*** Opening Task material ***

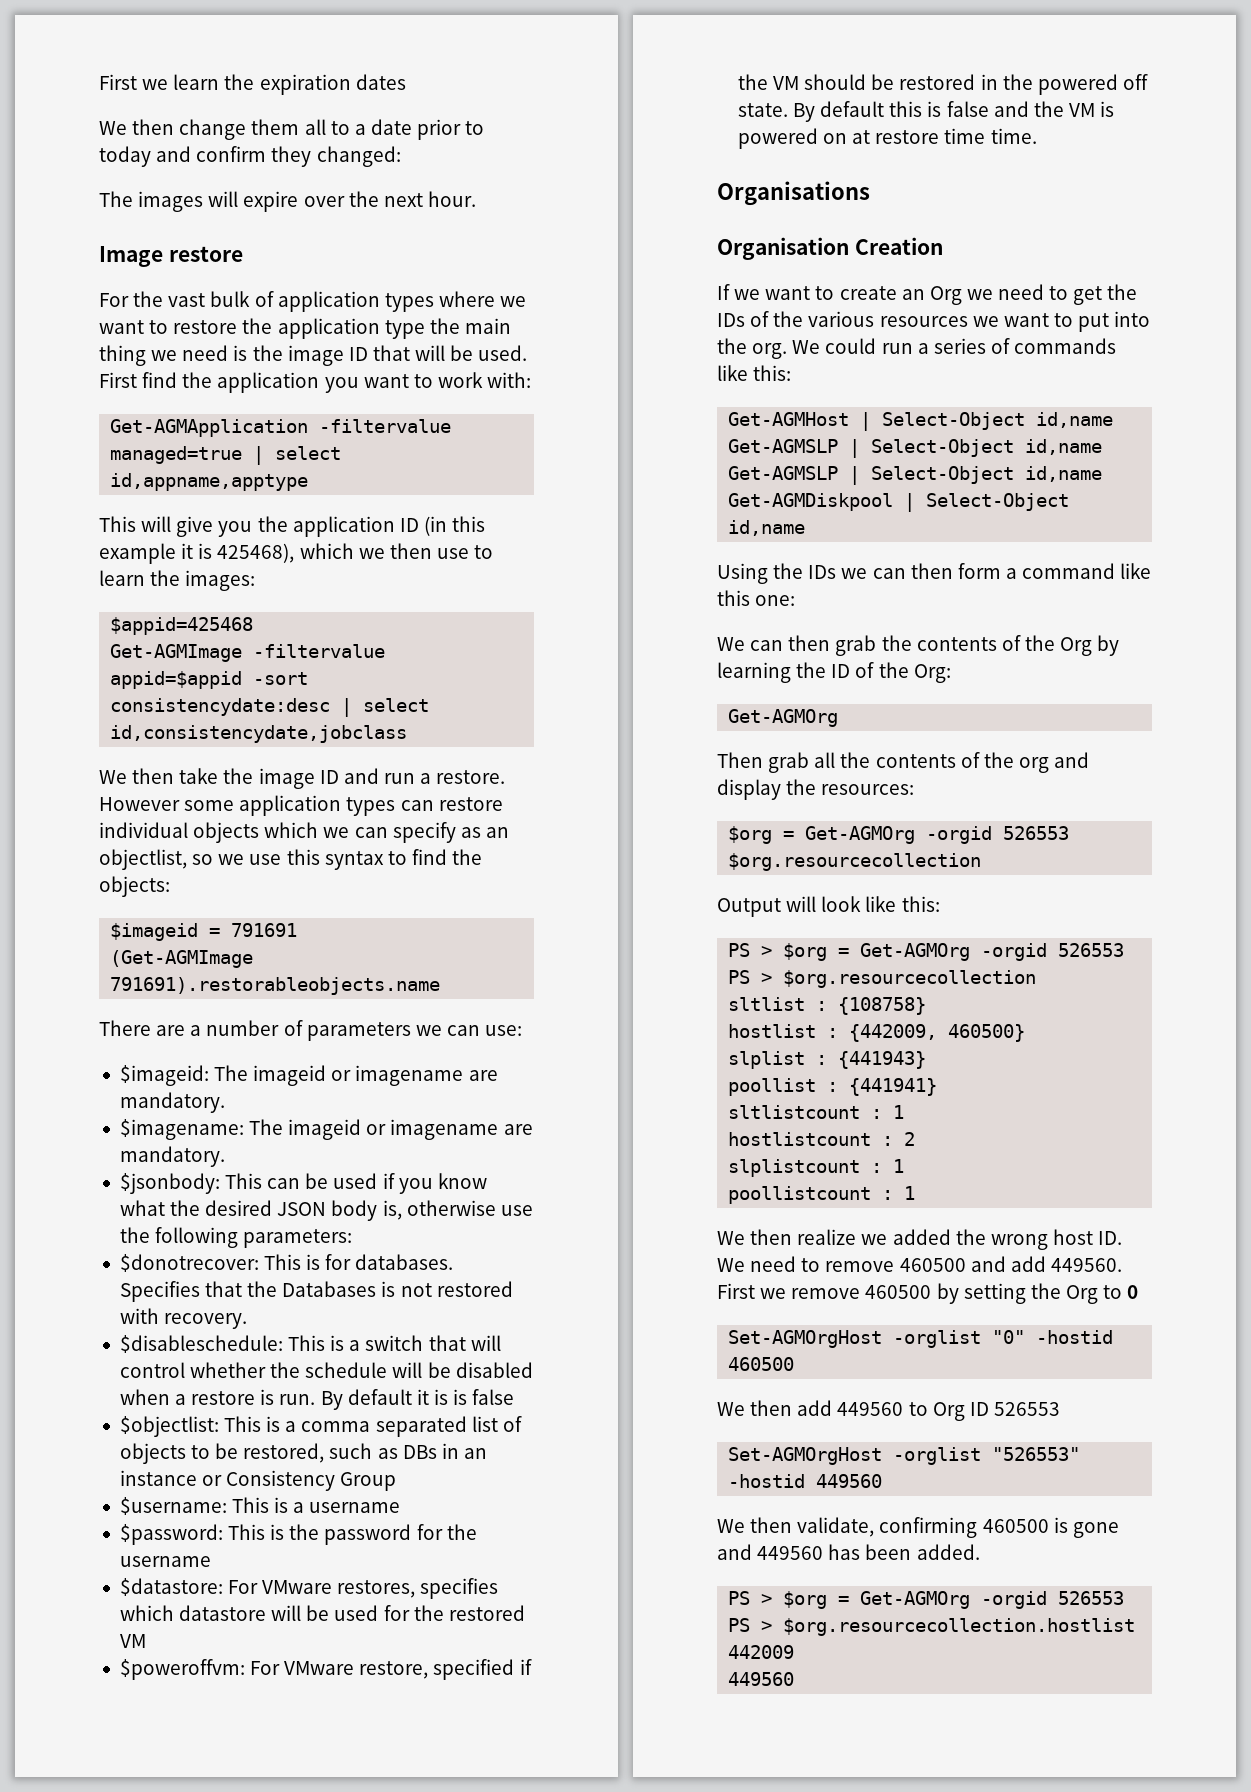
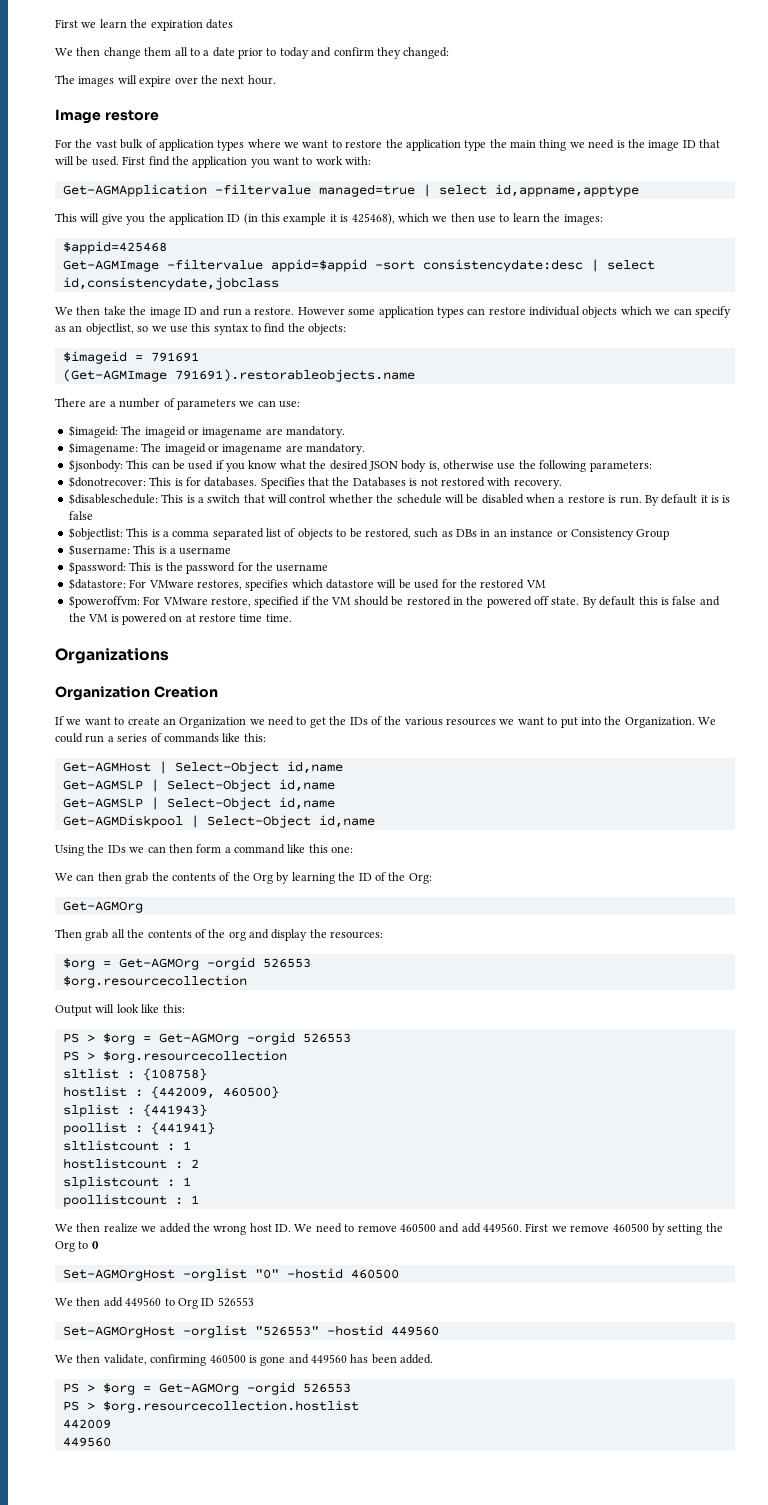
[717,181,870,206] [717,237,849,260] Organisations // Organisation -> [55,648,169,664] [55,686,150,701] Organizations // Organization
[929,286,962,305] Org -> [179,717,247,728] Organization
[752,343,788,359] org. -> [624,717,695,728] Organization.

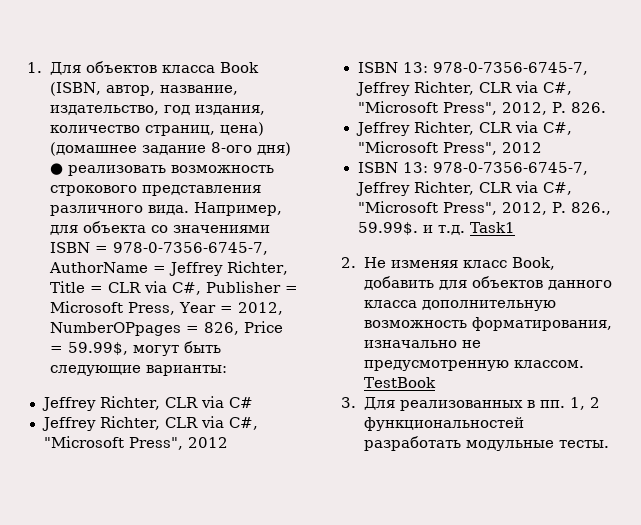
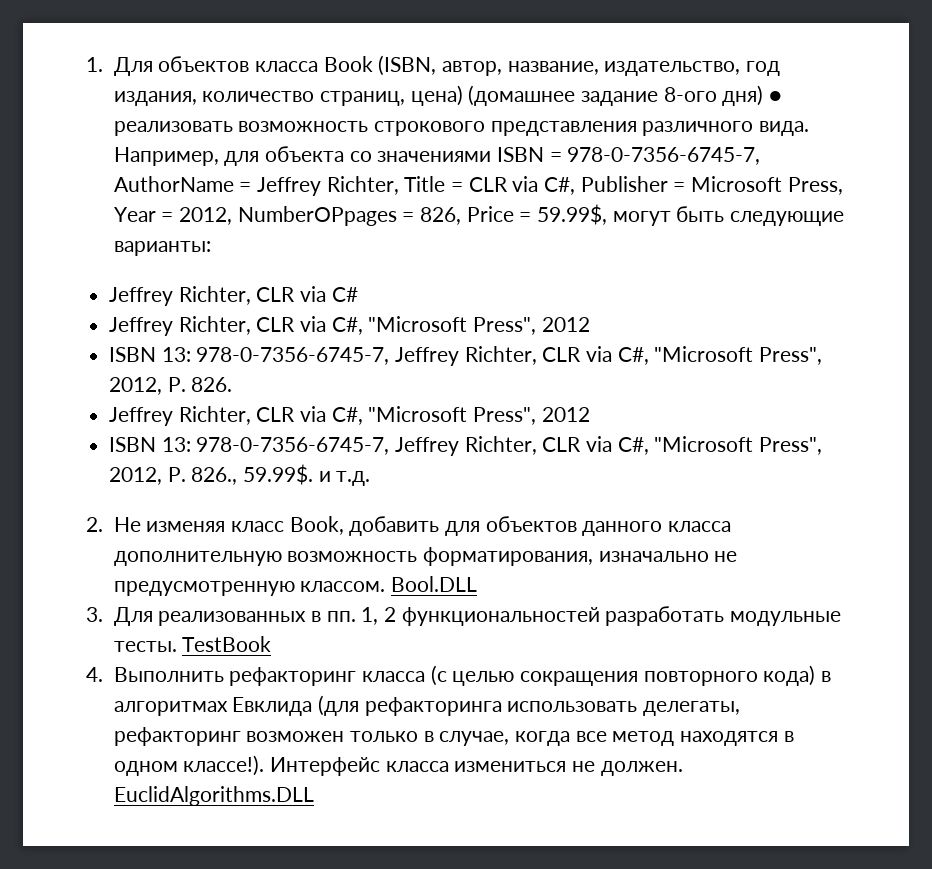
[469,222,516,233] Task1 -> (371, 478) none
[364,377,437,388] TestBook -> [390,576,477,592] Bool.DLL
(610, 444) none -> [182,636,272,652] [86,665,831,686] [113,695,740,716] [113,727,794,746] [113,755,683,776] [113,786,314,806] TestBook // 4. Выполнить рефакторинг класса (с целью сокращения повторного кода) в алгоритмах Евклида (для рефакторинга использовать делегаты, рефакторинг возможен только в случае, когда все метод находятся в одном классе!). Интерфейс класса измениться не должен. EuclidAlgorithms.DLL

*** Closing Task material ***

## What is needed
Set down exactly, and only, the lines from the one containing "[364,377,437,388] TestBook ->" through the final line of the entries above.

## Response
[364,377,437,388] TestBook -> [390,576,477,592] Bool.DLL
(610, 444) none -> [182,636,272,652] [86,665,831,686] [113,695,740,716] [113,727,794,746] [113,755,683,776] [113,786,314,806] TestBook // 4. Выполнить рефакторинг класса (с целью сокращения повторного кода) в алгоритмах Евклида (для рефакторинга использовать делегаты, рефакторинг возможен только в случае, когда все метод находятся в одном классе!). Интерфейс класса измениться не должен. EuclidAlgorithms.DLL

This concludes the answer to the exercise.